What to work on - Please copy, exactly as they appear below, the lines from the one containing "Είσφρυση νυχιών: 6 for 186.00 -> 8 for 248.00" through the one containing "total: 349.09 -> 516.07".

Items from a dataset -
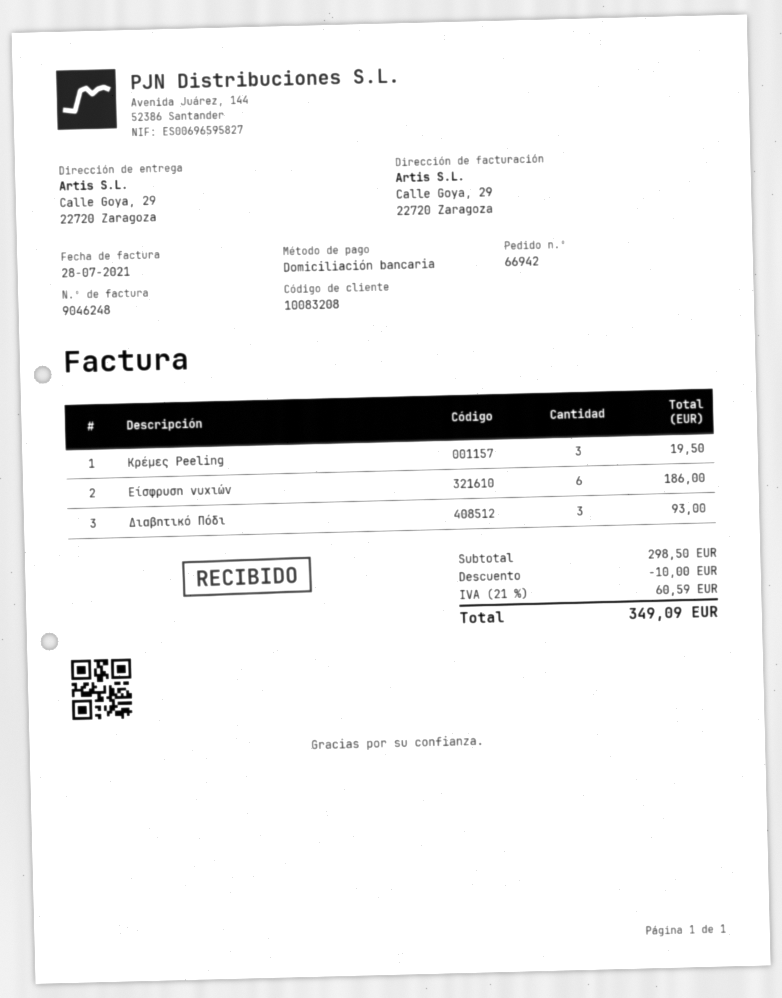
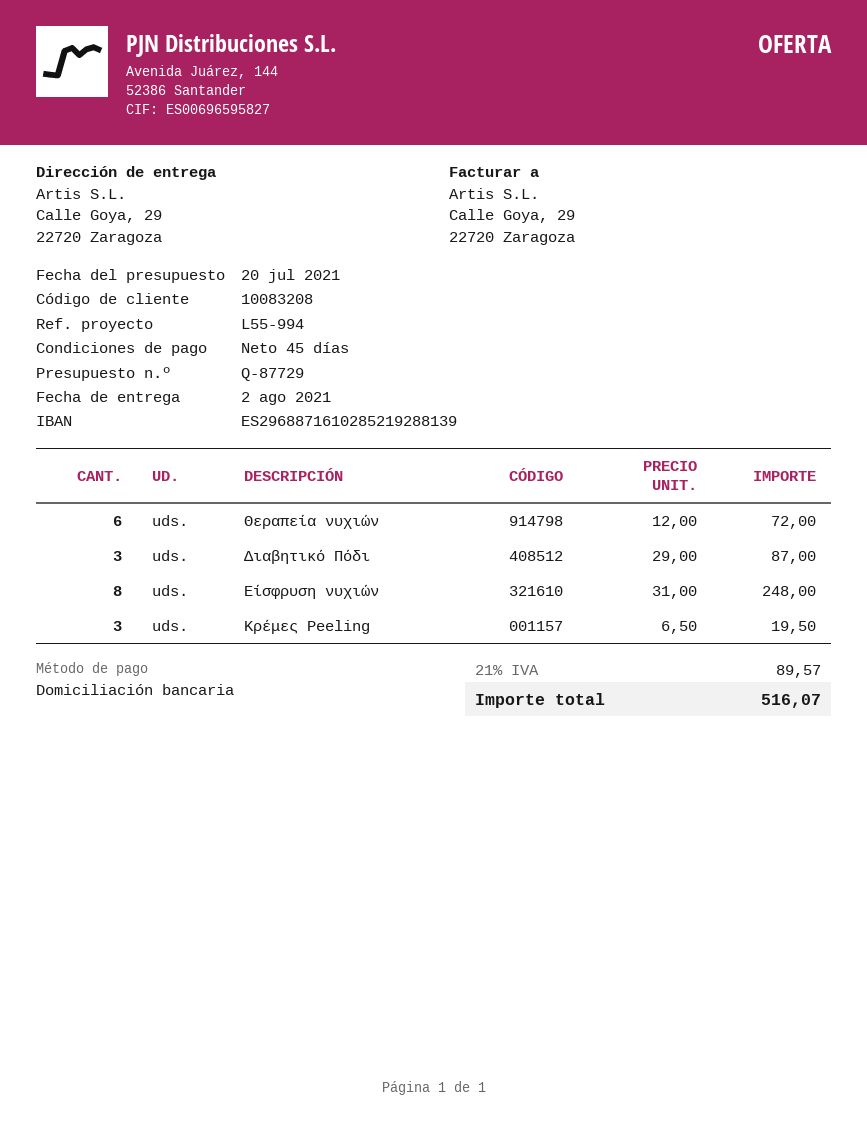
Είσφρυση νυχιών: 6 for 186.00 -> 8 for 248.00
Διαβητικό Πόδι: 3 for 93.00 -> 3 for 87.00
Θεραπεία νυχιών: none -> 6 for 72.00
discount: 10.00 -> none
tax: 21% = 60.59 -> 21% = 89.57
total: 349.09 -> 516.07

==

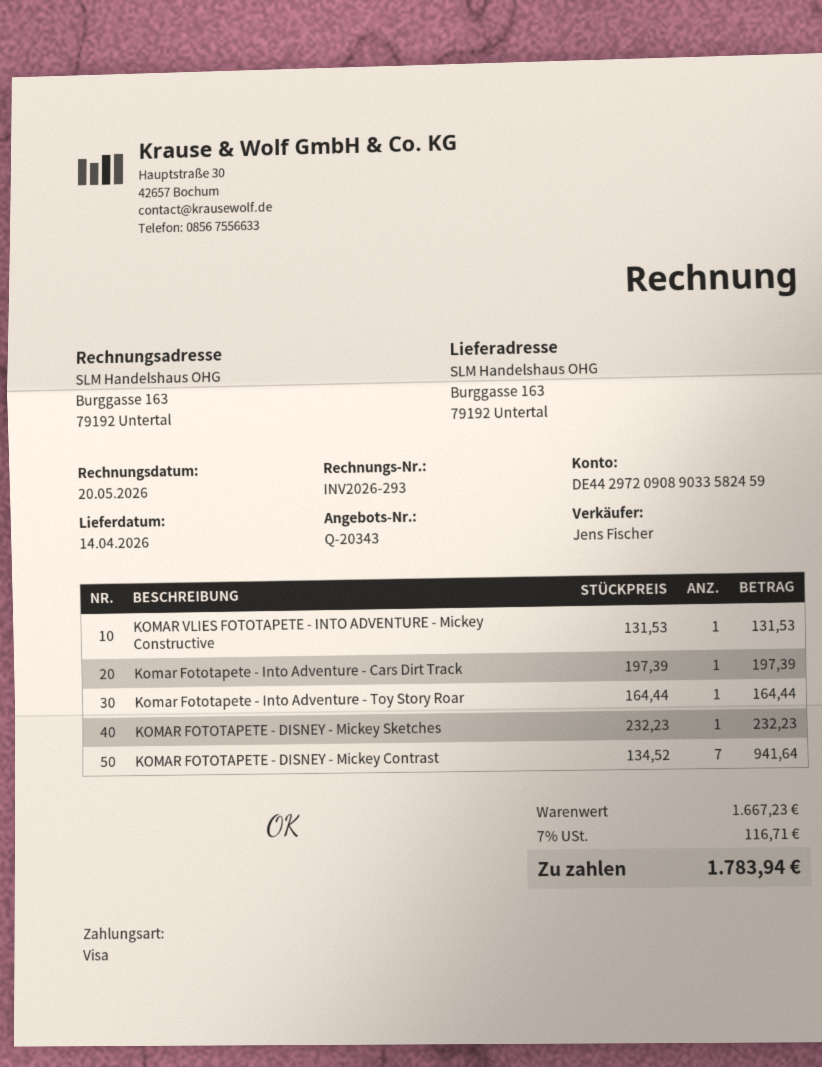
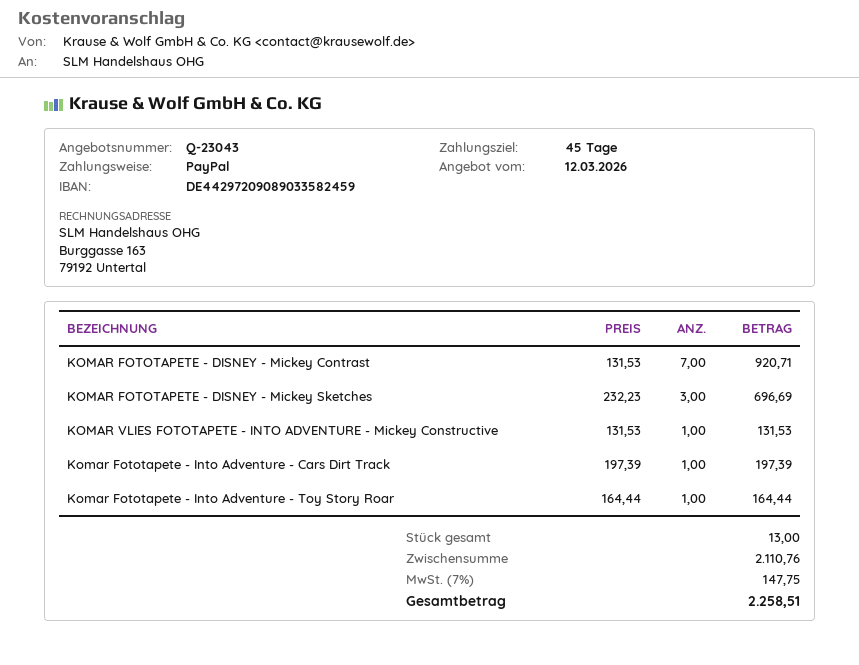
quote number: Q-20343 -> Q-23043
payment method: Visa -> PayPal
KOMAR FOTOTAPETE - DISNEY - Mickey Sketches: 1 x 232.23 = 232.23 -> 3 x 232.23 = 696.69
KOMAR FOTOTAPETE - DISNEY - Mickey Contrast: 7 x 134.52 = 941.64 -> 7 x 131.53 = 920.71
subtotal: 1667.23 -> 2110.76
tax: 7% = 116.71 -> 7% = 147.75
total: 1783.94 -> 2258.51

Solution to this exercise -
Είσφρυση νυχιών: 6 for 186.00 -> 8 for 248.00
Διαβητικό Πόδι: 3 for 93.00 -> 3 for 87.00
Θεραπεία νυχιών: none -> 6 for 72.00
discount: 10.00 -> none
tax: 21% = 60.59 -> 21% = 89.57
total: 349.09 -> 516.07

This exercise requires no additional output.